* **Task to complete**
Write down exactly the line where "Wide Fit New" occurs and every line that follows it through the end of the material below; include nothing else.

Data records Start Marker

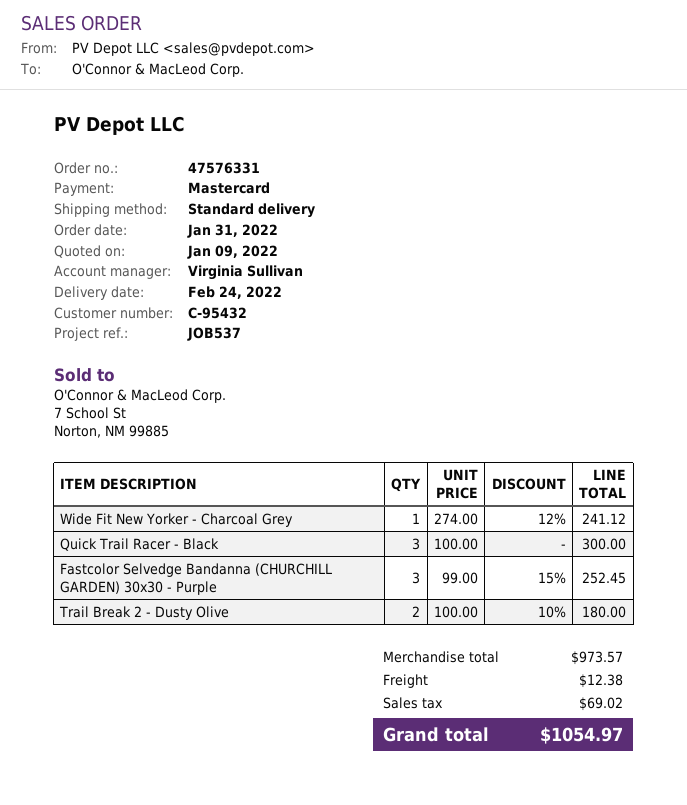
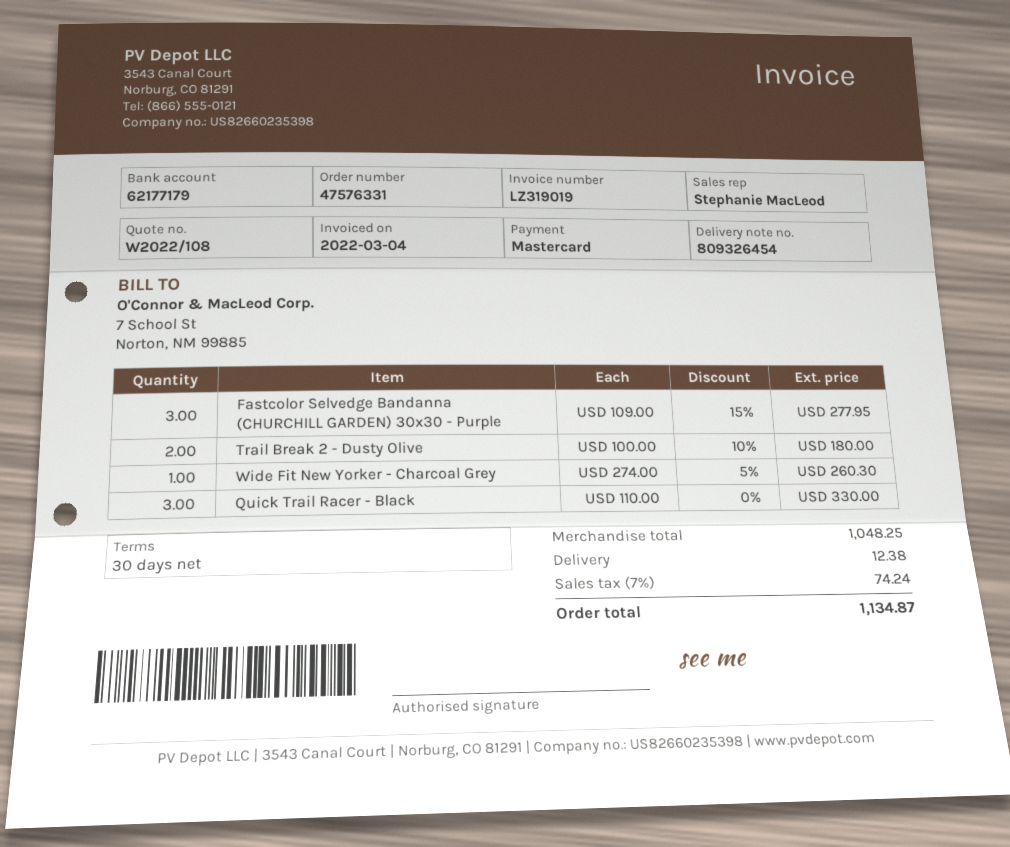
sales rep: Virginia Sullivan -> Stephanie MacLeod
Wide Fit New Yorker - Charcoal Grey: 1 x 274.00 - 12% = 241.12 -> 1 x 274.00 - 5% = 260.30
Quick Trail Racer - Black: 3 x 100.00 = 300.00 -> 3 x 110.00 = 330.00
Fastcolor Selvedge Bandanna (CHURCHILL GARDEN) 30x30 - Purple: 3 x 99.00 - 15% = 252.45 -> 3 x 109.00 - 15% = 277.95
subtotal: 973.57 -> 1048.25
tax: 69.02 -> 74.24
total: 1054.97 -> 1134.87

Data records End Marker

* **Response below**
Wide Fit New Yorker - Charcoal Grey: 1 x 274.00 - 12% = 241.12 -> 1 x 274.00 - 5% = 260.30
Quick Trail Racer - Black: 3 x 100.00 = 300.00 -> 3 x 110.00 = 330.00
Fastcolor Selvedge Bandanna (CHURCHILL GARDEN) 30x30 - Purple: 3 x 99.00 - 15% = 252.45 -> 3 x 109.00 - 15% = 277.95
subtotal: 973.57 -> 1048.25
tax: 69.02 -> 74.24
total: 1054.97 -> 1134.87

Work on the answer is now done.